=== Begin Enclosure ===
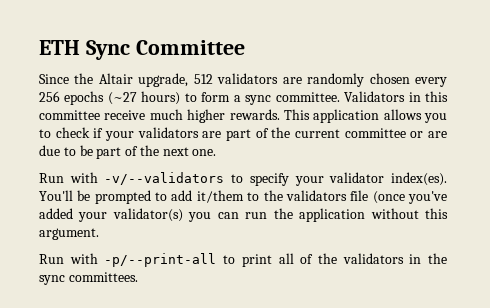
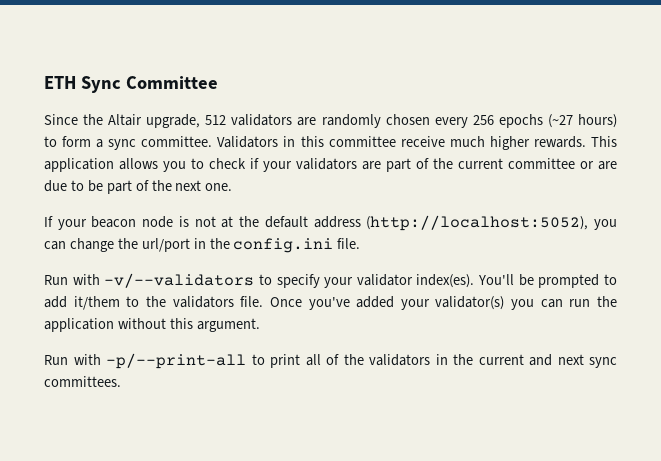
(217, 152) none -> [44,215,617,231] [44,238,361,253] // If your beacon node is not at the default address (http://localhost:5052), you can change the url/port in the config.ini file.
[350,190,405,204] file (once -> [240,296,302,307] file. Once
(447, 258) none -> [478,354,584,366] current and next

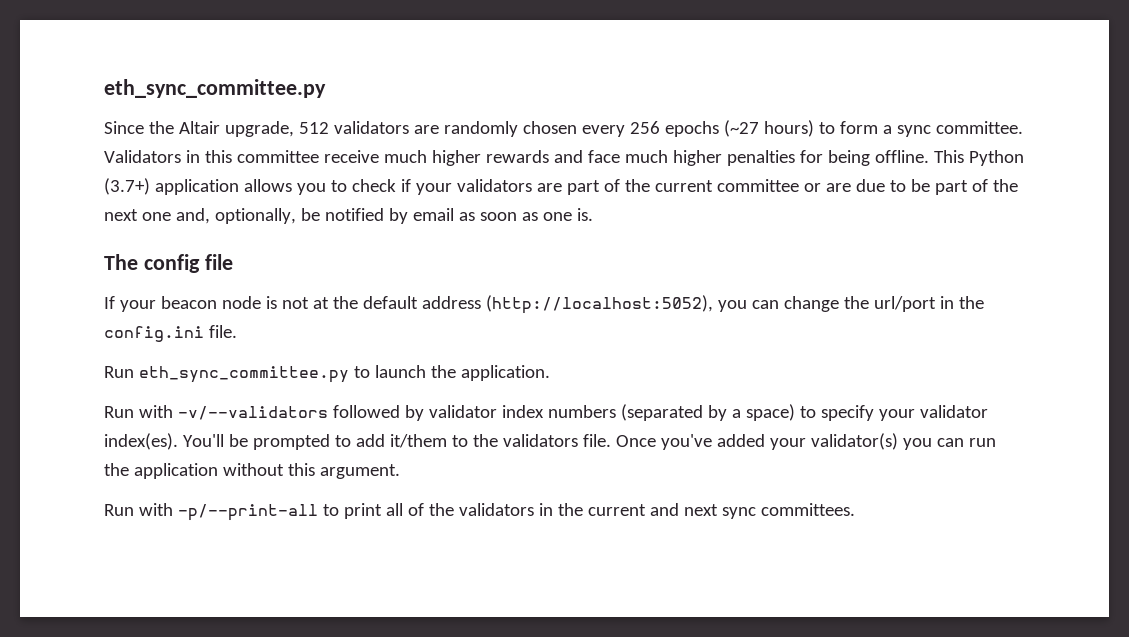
[44,76,218,93] ETH Sync Committee -> [104,79,326,98] eth_sync_committee.py
[533,136,618,148] rewards. This -> [485,150,1024,166] [104,178,150,195] rewards and face much higher penalties for being offline. This Python (3.7+)
[205,183,233,191] one. -> [141,208,593,224] [104,254,233,273] one and, optionally, be notified by email as soon as one is. // The config file
[72,273,255,288] with -v/--validators -> [138,365,550,383] [104,404,795,421] eth_sync_committee.py to launch the application. // Run with -v/--validators followed by validator index numbers (separated by a space)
=== End Enclosure ===
*DIRECTIONS FOR THIS TASK*.
Look above for the line containing "[533,136,618,148] rewards. This"; reproduce it and every line after it through the end of the material, exactly, and nothing else.

*TASK ANSWER*.
[533,136,618,148] rewards. This -> [485,150,1024,166] [104,178,150,195] rewards and face much higher penalties for being offline. This Python (3.7+)
[205,183,233,191] one. -> [141,208,593,224] [104,254,233,273] one and, optionally, be notified by email as soon as one is. // The config file
[72,273,255,288] with -v/--validators -> [138,365,550,383] [104,404,795,421] eth_sync_committee.py to launch the application. // Run with -v/--validators followed by validator index numbers (separated by a space)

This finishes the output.